俺は彼女を近所の病院まで運ぼうと、傷に響かない程度の早足で歩き始めた。
「ちょっと待て、京司。真逆とは思うのだが、矢による傷を受けたそいつを普通の病院に運ぶ気なのか?それなら止めた方が良い、絶対に碌な事にはならん」
ナインが呆れ果てた様に俺を諭す。確かに、矢傷を負った少女を病院に運べば絶対厄介な事になる。かと言って、他に良い場所も無いし…

「…」
「…」
無言の間が重く、苦しい。硝子さんはにっこり笑っているが、もしこれが喜んだりしている様に見えるならば、眼科が精神科に今すぐ行くべきだ。そして万が一、異常が無いと診断されたら俺と立場を交換して下さい。ライトナウ、プリーズ。
俺はキリキリ痛む胃を軽く抑えながら、硝子さんに愛想笑い。案の定飛んできた鉄拳を、紙一重の見切りで避ける。
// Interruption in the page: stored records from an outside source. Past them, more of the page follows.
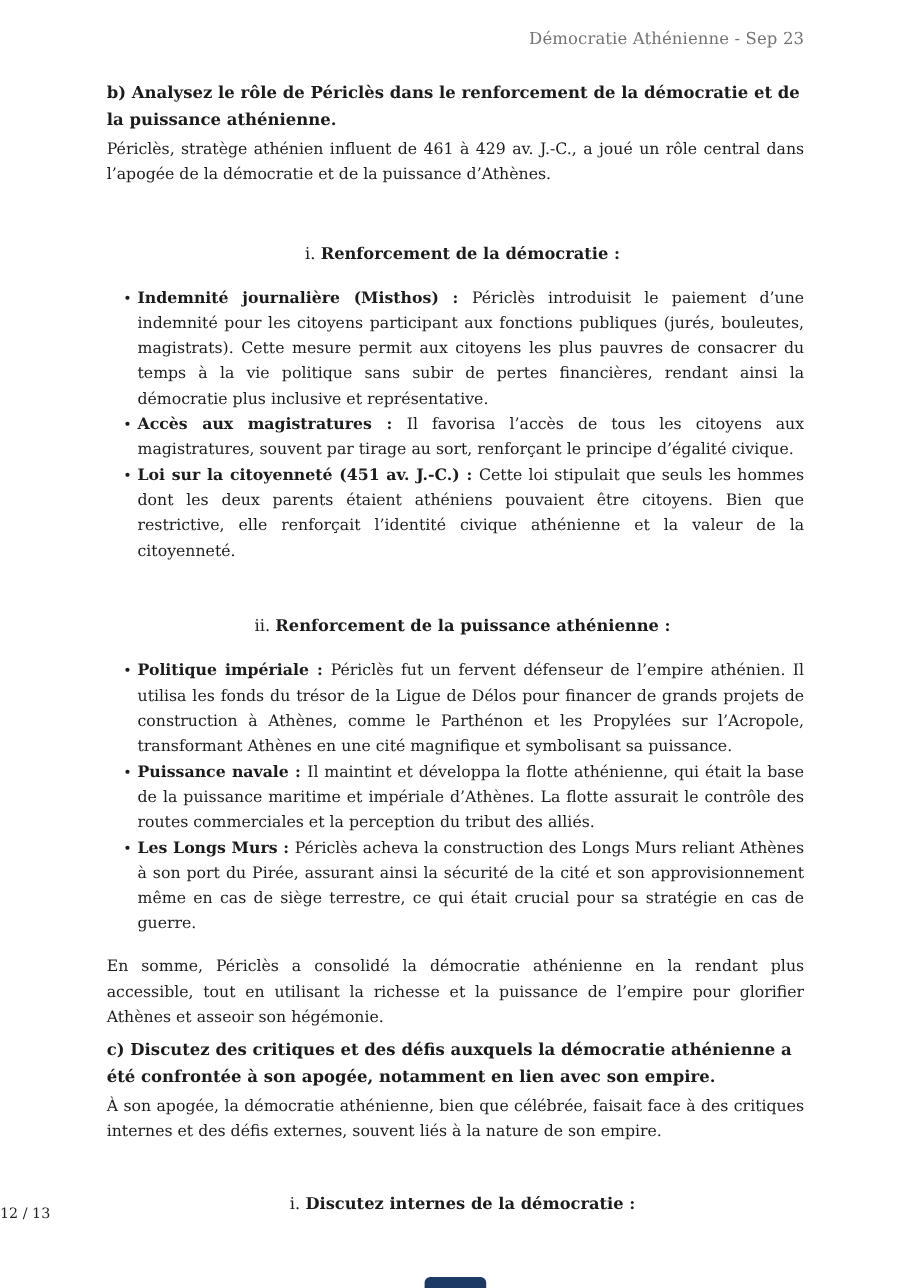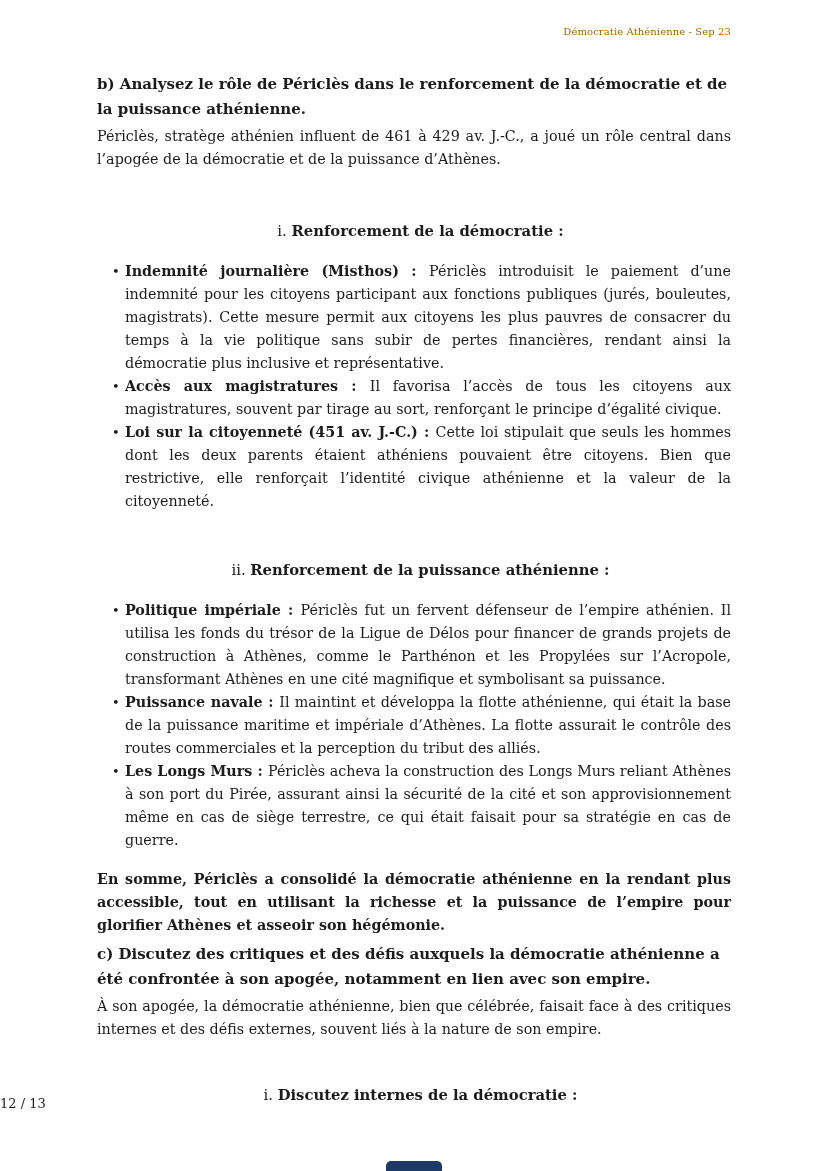--- a/index.html
+++ b/index.html
@@ -13,22 +13,22 @@
     height: 1171px;
     background: #ffffff;
     overflow: hidden;
     font-family: "DejaVu Serif", "Liberation Serif", serif;
     color: #1c1c1c;
   }
   .page-header {
     position: absolute;
     top: 26px;
     right: 97px;
-    font-size: 10px;
-    color: #a16207;
+    font-size: 15px;
+    color: #737373;
     letter-spacing: 0.1px;
   }
   .content {
     position: absolute;
     left: 97px;
     top: 72px;
     width: 634px;
     font-size: 14.3px;
     line-height: 23px;
     text-align: justify;
@@ -66,21 +66,21 @@
     margin: 0;
   }
   ul.bullets .dot {
     position: absolute;
     left: 15px;
     top: 0;
     font-size: 13px;
   }
   .term { font-weight: 700; }
   .term::after { content: " "; }
-  .conclusion { margin: 16px 0 0 0; font-weight: bold; }
+  .conclusion { margin: 16px 0 0 0; }
   .page-number {
     position: absolute;
     top: 1096px;
     left: 0;
     width: 828px;
     font-size: 13px;
     color: #222222;
   }
   .home-indicator {
     position: absolute;
@@ -122,21 +122,21 @@
     <h3 class="subheading sub-ii"><span class="sub-prefix">ii.</span><span class="sub-label">Renforcement de la puissance athénienne :</span></h3>
 
     <ul class="bullets">
       <li>
         <span class="dot">•</span><span class="term">Politique impériale :</span><span class="bullet-text">Périclès fut un fervent défenseur de l’empire athénien. Il utilisa les fonds du trésor de la Ligue de Délos pour financer de grands projets de construction à Athènes, comme le Parthénon et les Propylées sur l’Acropole, transformant Athènes en une cité magnifique et symbolisant sa puissance.</span>
       </li>
       <li>
         <span class="dot">•</span><span class="term">Puissance navale :</span><span class="bullet-text">Il maintint et développa la flotte athénienne, qui était la base de la puissance maritime et impériale d’Athènes. La flotte assurait le contrôle des routes commerciales et la perception du tribut des alliés.</span>
       </li>
       <li>
-        <span class="dot">•</span><span class="term">Les Longs Murs :</span><span class="bullet-text">Périclès acheva la construction des Longs Murs reliant Athènes à son port du Pirée, assurant ainsi la sécurité de la cité et son approvisionnement même en cas de siège terrestre, ce qui était faisait pour sa stratégie en cas de guerre.</span>
+        <span class="dot">•</span><span class="term">Les Longs Murs :</span><span class="bullet-text">Périclès acheva la construction des Longs Murs reliant Athènes à son port du Pirée, assurant ainsi la sécurité de la cité et son approvisionnement même en cas de siège terrestre, ce qui était crucial pour sa stratégie en cas de guerre.</span>
       </li>
     </ul>
 
     <p class="conclusion">En somme, Périclès a consolidé la démocratie athénienne en la rendant plus accessible, tout en utilisant la richesse et la puissance de l’empire pour glorifier Athènes et asseoir son hégémonie.</p>
 
     <h2 class="q-heading q-heading-c">c) Discutez des critiques et des défis auxquels la démocratie athénienne a été confrontée à son apogée, notamment en lien avec son empire.</h2>
     <p class="q-intro">À son apogée, la démocratie athénienne, bien que célébrée, faisait face à des critiques internes et des défis externes, souvent liés à la nature de son empire.</p>
 
     <h3 class="subheading sub-c-i"><span class="sub-prefix">i.</span><span class="sub-label">Discutez internes de la démocratie :</span></h3>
鼻先を風が通り過ぎていった。恐怖のあまり、涙が出そうだ。
「京司。お前が優しい奴に育ってくれたのは非常に嬉しく、亡くなった叔父さん叔母さんにも顔向け出来るし尚且つ私の教育が間違っていなかったという証明でもあるが故にその点に関してお前を叱るのはお門違いも甚だしいと言うかそういう事なので安心しろ」
肺活量が問われる台詞を一息でこなす硝子さん。そこに痺れる、憧れる。
硝子さんの目付きが鋭くなり、ずいと身を乗り出して鼻と鼻を付き合わせる程に顔を寄せる。硝子さんの口から、微かに煙草の香りがした。
「この金髪、アルカナだったか?彼女をうちで引き取るのは許可しよう。ナインも居るし、一人増えるも二人増えるも同じだ。だが、もしこれ以上増やしてみろ。フォアボール押し出しの要領で、京司、君に出て行って貰うからな」
俺は失禁しそうな程の恐怖を平面蛙並の根性で耐え切った。
こうして、我が家の居候が増量する。